Mit dem nunmehr getroffenen Beschluss ist die Ausgangslager indes nicht leichter geworden. Denn auch wenn sich die Grünen noch einige Wochen Zeit einräumen – nach der Kommunalwahl, spätestens aber Mitte Juni, wollen sie ihr personelles Angebot präsentieren. Kein leichtes Unterfangen, und damit am Ende auch alle von der Kandidatin oder dem Bewerber überzeugt sind, wurde eine Findungskommission gebildet, deren Mitglieder unterschiedlicher nicht sein könnten: Neben Spitzenkandidatin Petra Kewes gehören ihr Thorsten Kretzer, Anja Reinermann-Matatko, Rainer Landele und Hartwig Johannsen an. Sind diese fünf erst einmal einer Meinung, dürfte eine Zustimmung der Basis fast nur noch Formsache sein.
In den kommenden Wochen wollen sich die Grünen aber vor allem der Kommunalwahl widmen. Nachdem im März die Liste aufgestellt wurde, beschloss die Mitgliederversammlung nun ein recht umfangreiches Programm. Einen breiten Raum nehmen darin erwartungsgemäß die Themen Verkehr und Stadtentwicklung ein. Die Grünen fordern massive Verbesserungen bei der Radverkehrsinfrastruktur und im ÖPNV, wollen sich für den Erhalt und Ausbau des Fernverkehrs einsetzen und verlangen eine Umweltspur für Radfahrer, Busse und Taxen auf dem Alleenring. Eine klares Bekenntnis zur Reaktivierung der Westtrasse gibt es ebenso wie die Forderung nach dem Bau neuer Haltepunkte entlang der Oststrecke, beispielsweise bei den Kaiserthermen und an der Aulbrücke in Trier-Süd. Die Grünen fordern zudem die Einführung von Tempo 30 in Saar- und Paulinstraße. Eine weitere Forderung: Der Augustinerhof vor dem Rathaus soll ein Platz mit Aufenthaltsqualität werden und nicht mehr allein als Parkplatz dienen.

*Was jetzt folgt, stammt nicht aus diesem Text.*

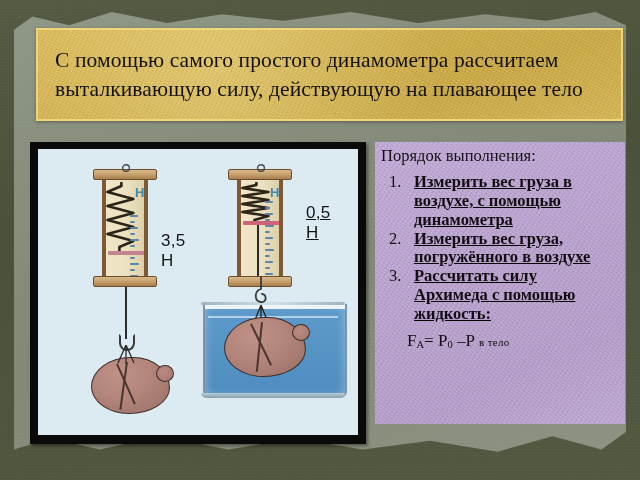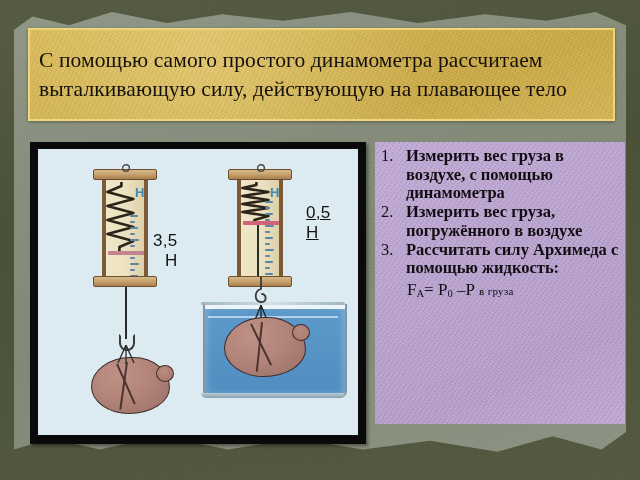--- a/index.html
+++ b/index.html
@@ -54,7 +54,7 @@
   
   #title-box {
     position: absolute;
-    left: 28px; top: 28px;
+    left: 36px; top: 28px;
     width: 587px; height: 93px;
     box-sizing: border-box;
     border: 2px solid #efd678;
@@ -66,6 +66,7 @@
     display: flex;
     align-items: center;
     box-shadow: 0 1px 3px rgba(0,0,0,.35);
+    padding-left: 8px;
   }
   #title-text {
     font-size: 21.5px;

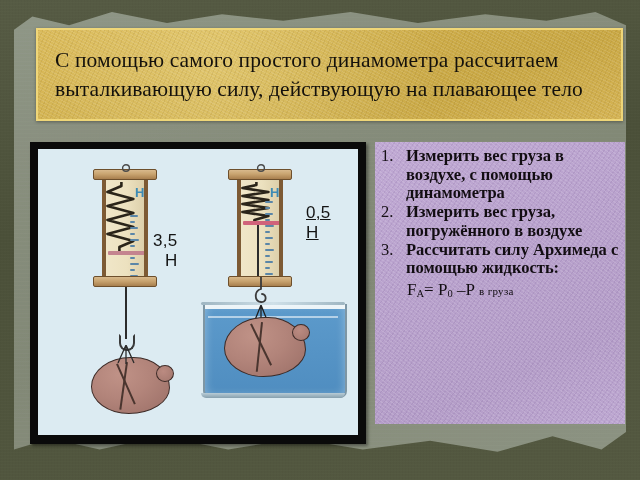--- a/index.html
+++ b/index.html
@@ -397,6 +397,7 @@
   </div>
 
   <div id="steps-panel">
+    <div id="steps-heading">Порядок выполнения:</div>
     <ol id="steps-list">
       <li>Измерить вес груза в воздухе, с помощью динамометра</li>
       <li>Измерить вес груза, погружённого в воздухе</li>

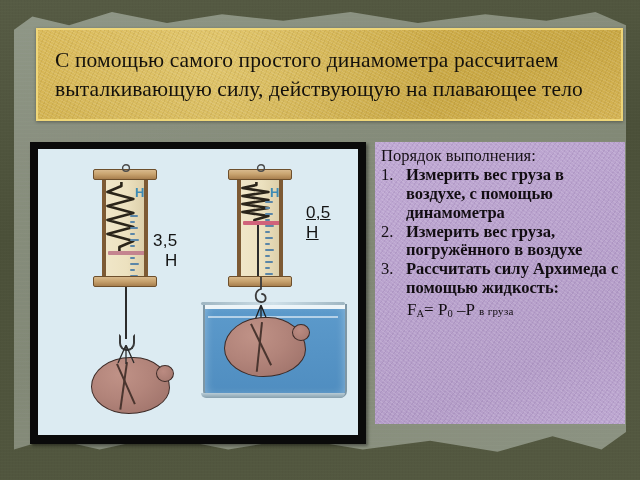--- a/index.html
+++ b/index.html
@@ -241,10 +241,11 @@
     margin-bottom: 1px;
   }
   ol#steps-list {
-    margin: 0;
+    margin: 8px;
     padding: 0 0 0 25px;
     list-style: none;
     counter-reset: stepnum;
+    text-decoration: underline;
   }
   ol#steps-list li {
     counter-increment: stepnum;

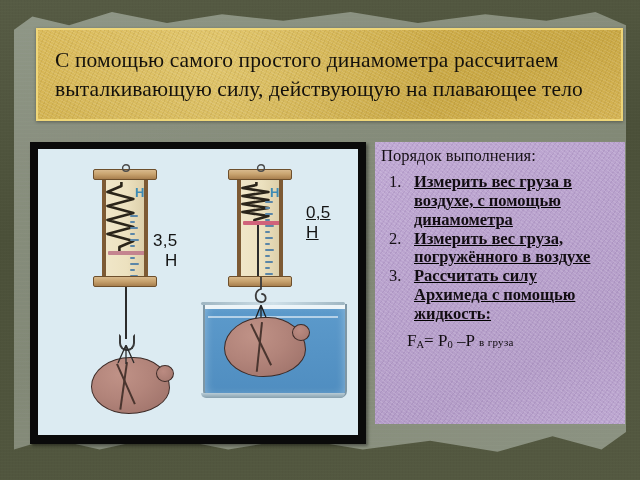--- a/index.html
+++ b/index.html
@@ -329,7 +329,7 @@
 
         <div class="dyno-cap" style="top:107px;"></div>
 
-        <div class="reading" style="left:60px; top:62px;text-align:right;">3,5 Н</div>
+        <div class="reading" style="left:68px; top:62px;">3,5 Н</div>
       </div>
 
       <div class="string" style="left:87px; top:128px; height:62px;"></div>

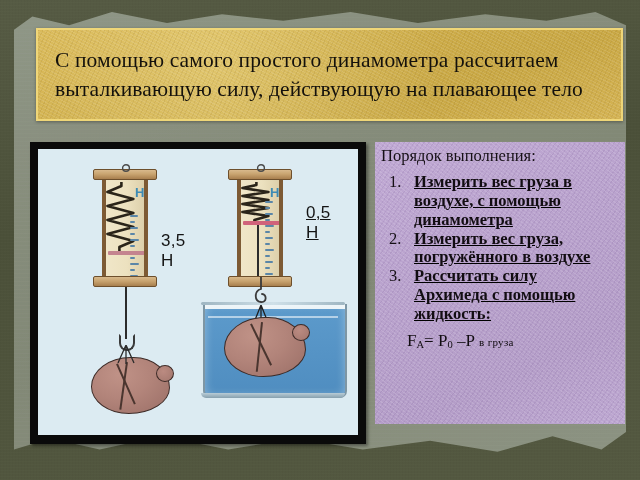--- a/index.html
+++ b/index.html
@@ -405,7 +405,7 @@
       <li>Рассчитать силу Архимеда с помощью жидкость:</li>
     </ol>
     <div id="formula">
-      <span>F</span><sub>A</sub><span>=</span>&nbsp;<span>P</span><sub>0</sub>&nbsp;<span>–</span><span>P</span>&nbsp;<span class="sublabel">в груза</span>
+      <span>F</span><sub>A</sub><span>=</span>&nbsp;<span>P</span><sub>0</sub>&nbsp;<span>–</span><span>P</span>&nbsp;<span class="sublabel">в тело</span>
     </div>
   </div>
 </div>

Doch solcherart Forderungen klingen beinahe wenig ambitioniert verglichen mit dem, was die Grünen auch fordern – eine urbane Seilbahn als Teil des Nahverkehrsangebots. Derartiges wurde bereits vor Jahren im Zusammenhang mit dem damals noch geplanten Petrisberg-Aufstieg diskutiert und war auch Teil einer Wirtschaftlichkeitsuntersuchung im Auftrag der Stadtwerke. Nun greift die Partei das Thema wieder auf: „Eine Seilbahntrasse vom Petrisberg bis zum Industriegebiet in Sirzenich, mit Anbindung an die Westtrasse, würde viele unserer Verkehrsprobleme lösen. Eine zweite Achse vom Petrisberg über Mariahof und Castelnau bis nach Euren könnte bestehende und potentielle neue Wohngebiete problemlos erschließen“, hieß es ursprünglich im Entwurf für das Wahlprogramm. Doch das ging selbst einigen Grünen zu weit, gegen die Nennung konkreter Trassen formierte sich Widerstand. Kritiker führten unter anderem ins Feld, dass die vorgeschlagenen Trassen einen erheblichen Eingriff ins Stadtbild mit seinen Welterbestätten bedeuten würde. So wurden die Trassen-Varianten wieder gestrichen. Im Grundsatz halte man die Idee einer Seilbahn aber nach wie vor für zukunftsweisend, das gelte insbesondere für die Verbindung von Petrisberg und Talstadt.